That said, I am also curious what it would look like if existing Firefly episodes were retold from the perspective of the Alliance. Might get a rather interesting result, ya? Fans have been conditioned to believe that the Alliance is just a black-hat "evil empire", like the one from SW, even though Joss Whedon himself has said that the Alliance is not completely evil (I believe his specific analogy was that sometimes the Alliance is good, like the USA in World War II; other times not so good, like the USA in Vietnam). So I wonder what would happen if the Alliance got its say, so to speak. We're supposed to think that Independents=good and Alliance=evil, but that's only because the main characters are all browncoats...

Or to put it another way: The independents weren't the only ones who suffered at Serenity Valley, were they? ;)
Knowing how much Whedon likes to experiment and play around with standard episode formats, I wouldn't be surprised if we had gotten an episode from the Alliance's perspective if the show had continued.
 
Fans have been conditioned to believe that the Alliance is just a black-hat "evil empire", like the one from SW
Fans, maybe, but not me. The Empire from Star Wars had a terrifying black warrior with faceless minions capturing a vessel, shooting its non-masked defenders, and harassing a noble young woman in its opening scene. Before an hour of screen time had elapsed, they'd murdered an entire planet. That's some palpable evil.

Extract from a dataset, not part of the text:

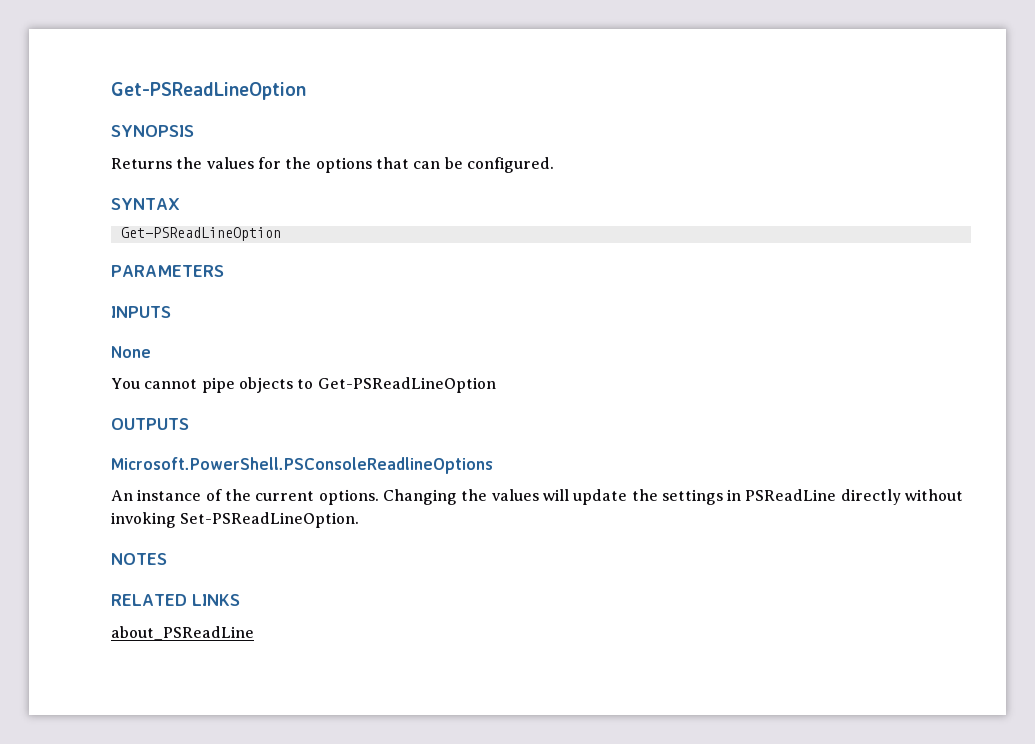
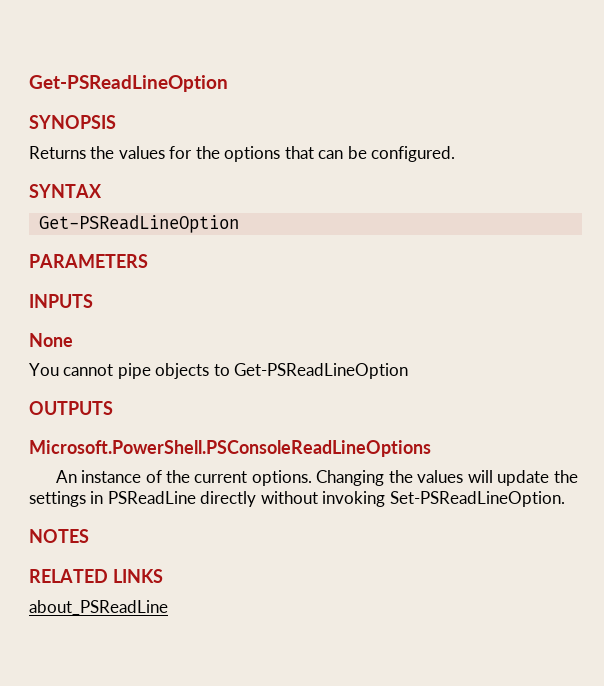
[111,457,493,474] Microsoft.PowerShell.PSConsoleReadlineOptions -> [29,440,431,457] Microsoft.PowerShell.PSConsoleReadLineOptions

But Firefly's Alliance? From what I've seen, they mostly came across as bureaucrats - maybe bureaucrats on the wrong side, though the matter of sides was always extremely vague, with the nature of the war almost entirely undefined - but in no way an obviously evil empire, even if some elements did some bad things now and then. (Heck, the US does terrible things far too often, but I don't jump from that to calling either our entire military or country "evil".) And the crew of the Serenity are such smug, self-interested, oh-so-"witty" drifters that anyone gunning for them have something of an inherent appeal in my book. Whedon may have seen them as his children and been in love with them, such that he assumed we'd hate their opponents even without compelling reason, but I for one wasn't on board that train. :p
 
Oh i'm pretty sure that given enough time the show would have delved deeper in the Civil War and expanded on the Alliance/Browncoats "relationship" and i'm also sure that the Alliance would have been shown as a more shades of grey type deal including a decent general population but also tons of shady secret organizations that do the dirty work behind the scenes.

It's as you said akin the the USA.. enough bad things done in the name of freedom and national security but still a better place than say North Korea. Firefly had the Reavers for absolute evil (even if they are not responsible for what they are given the information from the movie).
 
i'm also sure that the Alliance would have been shown as a more shades of grey type deal
You're not getting it - they already were a "shades of gray type deal", and that was a problem. ;)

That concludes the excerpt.